*Activity:* Set down the line that has "-431,6 +431,7 @@" and each line beneath it, through the last line of the entries, exactly and with no others.

[Web interface edit records]
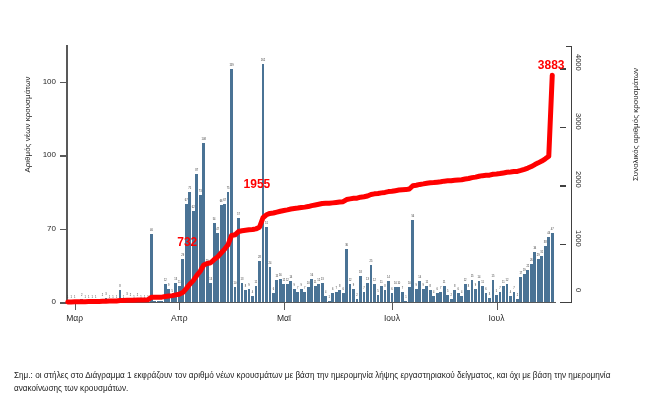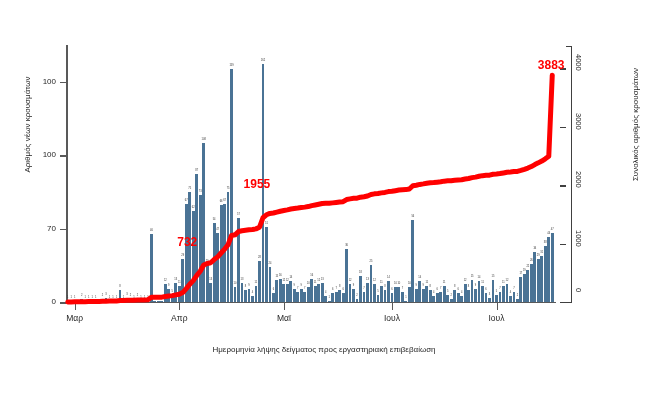--- a/index.html
+++ b/index.html
@@ -142,7 +142,6 @@
 
   <div class="ylabel-left">Αριθμός νέων κρουσμάτων</div>
   <div class="ylabel-right">Συνολικός αριθμός κρουσμάτων</div>
-  <div class="xlabel">Ημερομηνία λήψης δείγματος προς εργαστηριακή επιβεβαίωση</div>
 
   <div class="plot">
     <div id="bars">

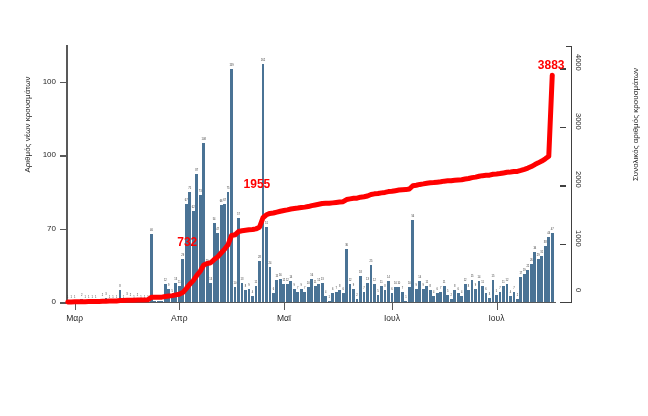--- a/index.html
+++ b/index.html
@@ -431,6 +431,7 @@
       </div>
   </div>
 
+  <div class="note">Σημ.: οι στήλες στο Διάγραμμα 1 εκφράζουν τον αριθμό νέων κρουσμάτων με βάση την ημερομηνία λήψης εργαστηριακού δείγματος, και όχι με βάση την ημερομηνία ανακοίνωσης των κρουσμάτων.</div>
 </div>
 
 </body></html>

*Written solution:*
@@ -431,6 +431,7 @@
       </div>
   </div>
 
+  <div class="note">Σημ.: οι στήλες στο Διάγραμμα 1 εκφράζουν τον αριθμό νέων κρουσμάτων με βάση την ημερομηνία λήψης εργαστηριακού δείγματος, και όχι με βάση την ημερομηνία ανακοίνωσης των κρουσμάτων.</div>
 </div>
 
 </body></html>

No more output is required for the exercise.